Delphine Schacher : « Accéder à des endroits invisibles » grâce à la photographie

Auteure de la série Bois des Frères sur les habitants d’anciens cabanons d’ouvriers saisonniers dans la banlieue de Genève, la photographe vaudoise présentera ce travail dans le cadre du double projet de collaboration entre le Pôle de recherche national LIVES et les Journées photographiques de Bienne – exposition et livre.

Nichée dans un vallon à la sortie de Begnins, la maison de Delphine Schacher a appartenu à ses grands-parents et jouxte la scierie familiale. La photographe née en 1981 est une enfant de la région. Elle y a fait ses premières images, avant même d’être diplômée de l’Ecole de photographie de Vevey. En tant qu’une des trois lauréates du concours sur invitation lancé par le PRN LIVES sur le thème « Vulnérabilité et Résilience », ses photos seront exposées du 29 avril au 22 mai 2016 aux Journées photographiques de Bienne et illustrent l’ouvrage Downs and Ups lié à ce projet.
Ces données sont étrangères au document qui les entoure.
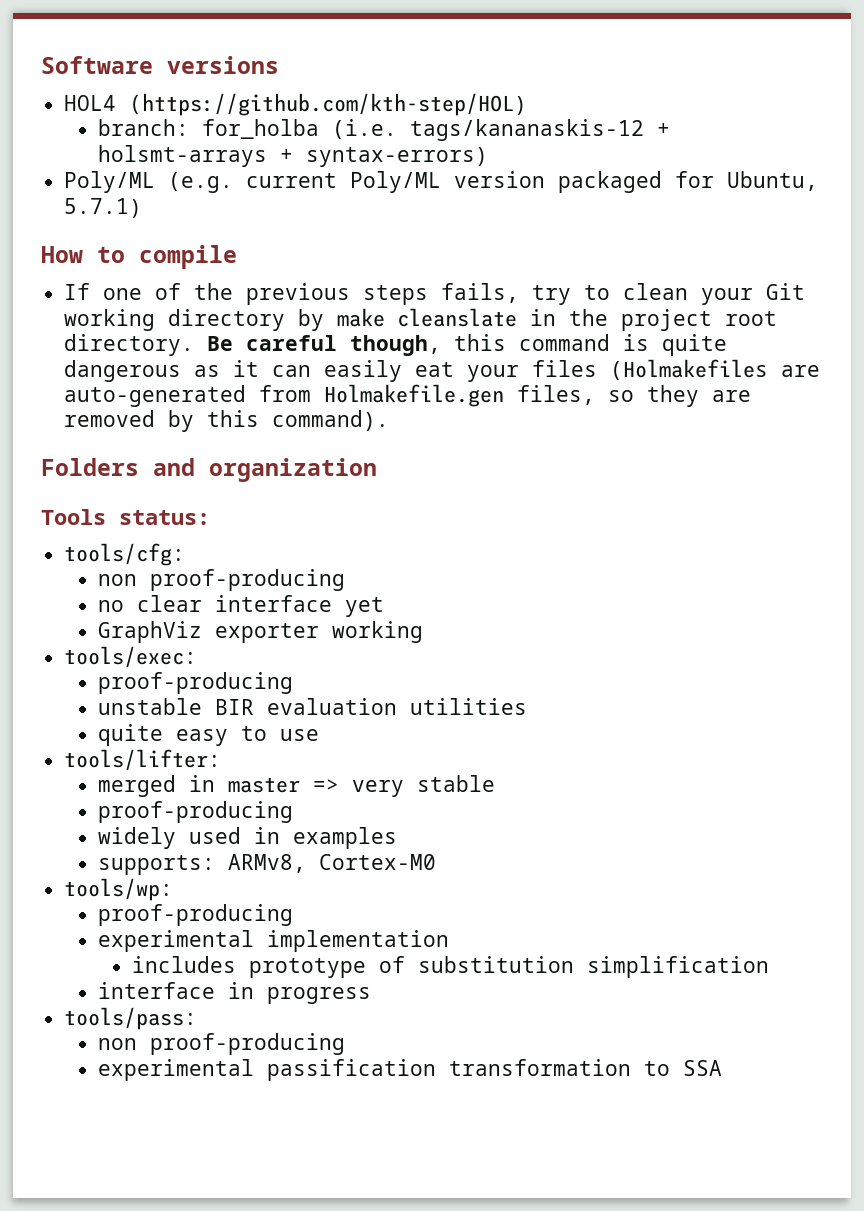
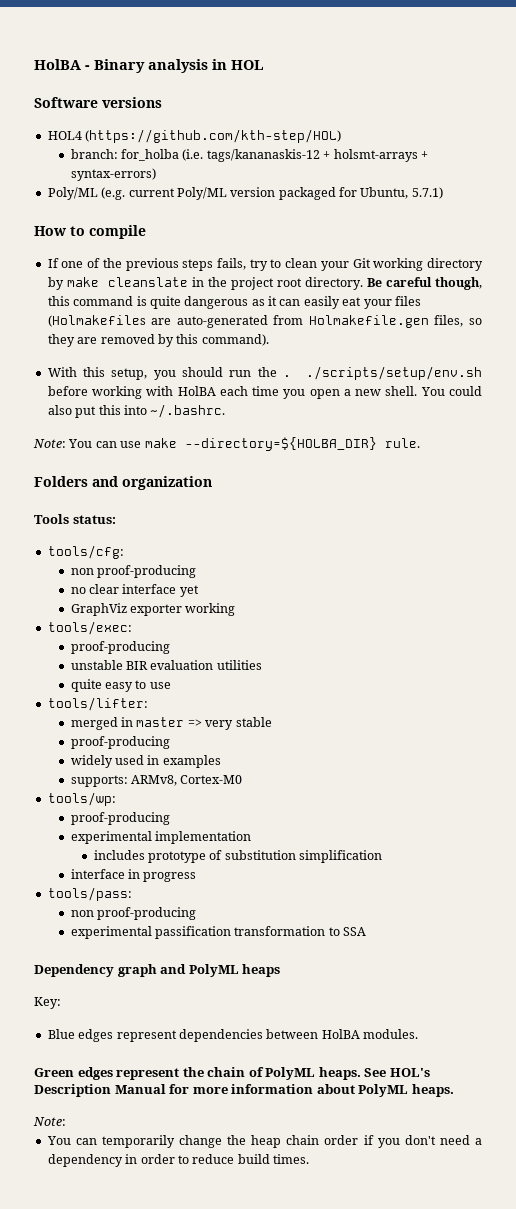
(41, 65) none -> [34,59,263,73] HolBA - Binary analysis in HOL //
(390, 420) none -> [47,366,483,380] [47,386,482,399] [47,404,226,418] [33,437,420,451] // With this setup, you should run the . ./scripts/setup/env.sh before working with HolBA each time you open a new shell. You could also put this into ~/.bashrc. // Note: You can use make --directory=${HOLBA_DIR} rule.
(723, 1068) none -> [34,964,281,977] [34,997,61,1009] [47,1029,418,1042] [34,1067,430,1080] [34,1084,454,1097] [33,1117,66,1126] [46,1135,483,1148] [47,1154,309,1167] // Dependency graph and PolyML heaps // Key: // Blue edges represent dependencies between HolBA modules. // Green edges represent the chain of PolyML heaps. See HOL's Description Manual for more information about PolyML heaps. // Note: // You can temporarily change the heap chain order if you don't need a dependency in order to reduce build times.

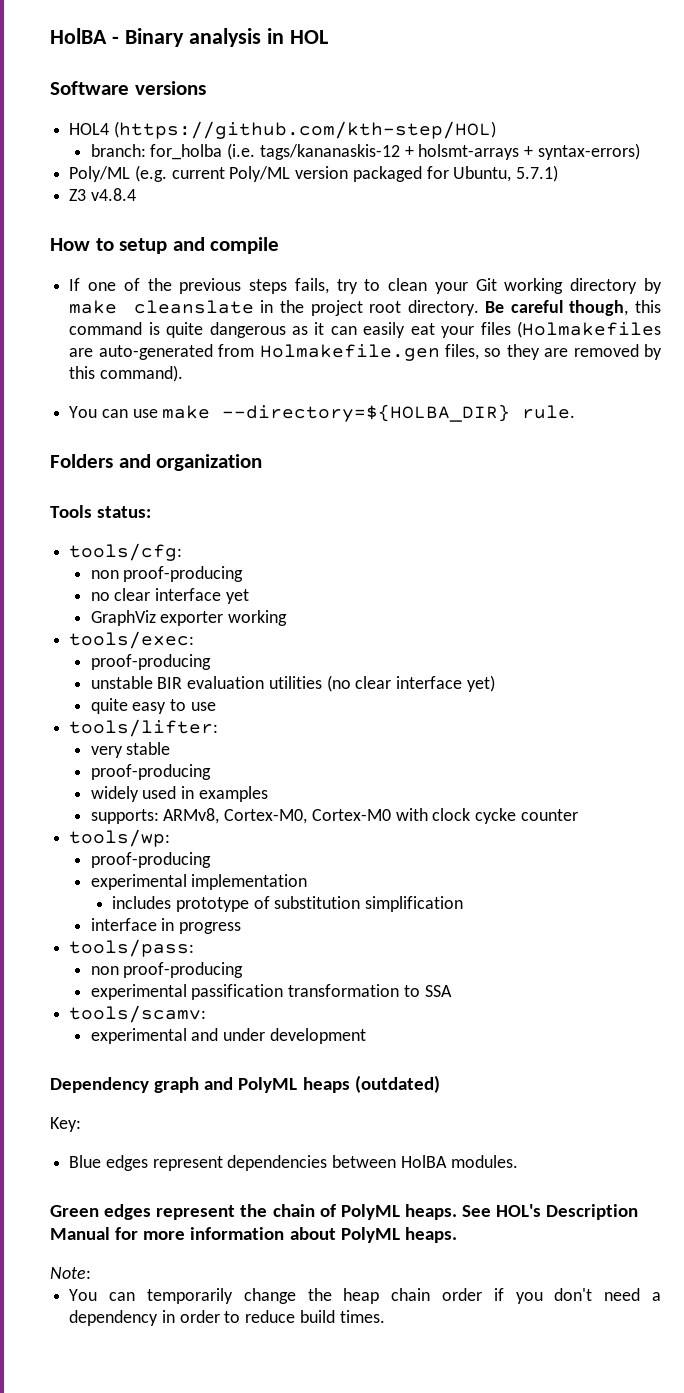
(443, 193) none -> [69,188,136,201] // Z3 v4.8.4
(85, 231) none -> [119,237,205,254] setup and
[47,366,483,380] [47,386,482,399] [47,404,226,418] [33,439,66,448] With this setup, you should run the . ./scripts/setup/env.sh before working with HolBA each time you open a new shell. You could also put this into ~/.bashrc. // Note: -> (183, 373) none
(262, 665) none -> [326,675,495,692] (no clear interface yet)
[70,717,202,730] merged in master => -> (219, 728) none
(178, 780) none -> [224,809,308,824] Cortex-M0,
(243, 779) none -> [395,808,578,824] with clock cycke counter
(367, 931) none -> [69,1005,207,1023] [90,1028,366,1044] // tools/scamv: // experimental and under development
(281, 970) none -> [354,1075,440,1093] (outdated)

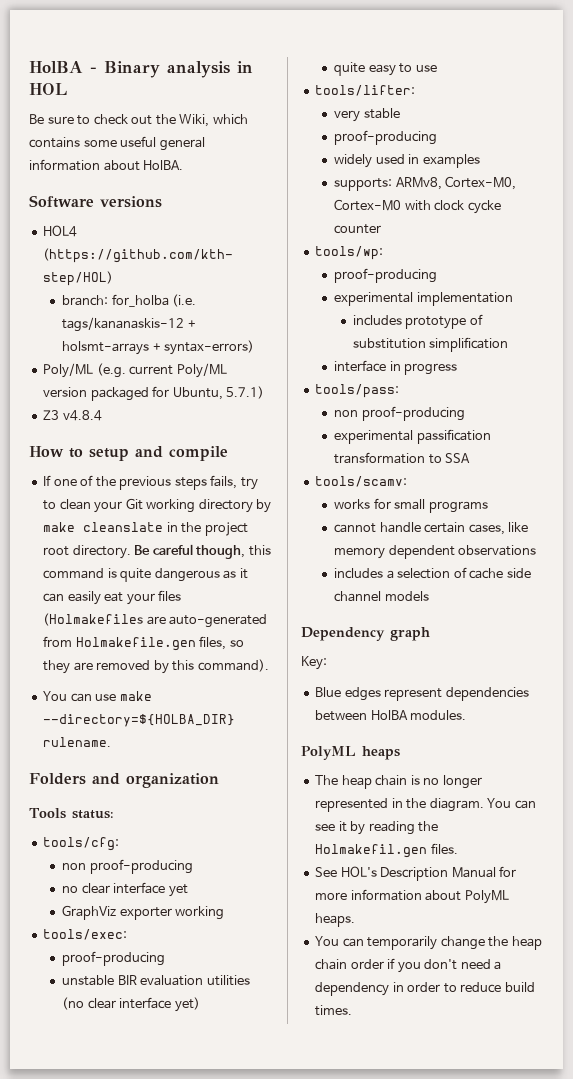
(328, 37) none -> [29,114,248,127] [29,136,205,151] [29,159,184,171] // Be sure to check out the Wiki, which contains some useful general information about HolBA.
[522,405,576,419] rule. -> [43,737,112,747] rulename.
[90,1028,366,1044] [50,1075,440,1093] experimental and under development // Dependency graph and PolyML heaps (outdated) -> [334,498,488,513] [334,522,529,535] [334,545,537,559] [334,567,531,579] [334,591,429,602] [301,627,430,641] works for small programs // cannot handle certain cases, like memory dependent observations // includes a selection of cache side channel models // Dependency graph
[50,1204,457,1220] Green edges represent the chain of PolyML heaps. -> [301,746,400,760] [315,775,482,789] [315,798,536,812] [315,821,439,835] [315,843,458,858] PolyML heaps // The heap chain is no longer represented in the diagram. You can see it by reading the Holmakefil.gen files. //
[50,1267,91,1279] // Note: -> (356, 920) none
Delphine Schacher s’est fait connaître avec son travail Petite robe de fête, qui montrait de jeunes adolescentes roumaines endimanchées dans un décor champêtre : une plongée au cœur du temps, et qui le défiait, aussi, puisqu’elle était partie initialement à la recherche de personnes photographiées vingt ans plus tôt par son père lors d’un voyage marquant le jumelage de leur commune avec un village roumain. « C’était la première fois que mon père voyageait si loin, et la première fois que je l’ai vu pleurer, ému par ces gens et leurs conditions de vie difficiles », raconte celle qui se décrit ironiquement comme « une exploratrice des temps modernes, de la génération easyJet, pour qui il est si facile de sauter dans un avion ».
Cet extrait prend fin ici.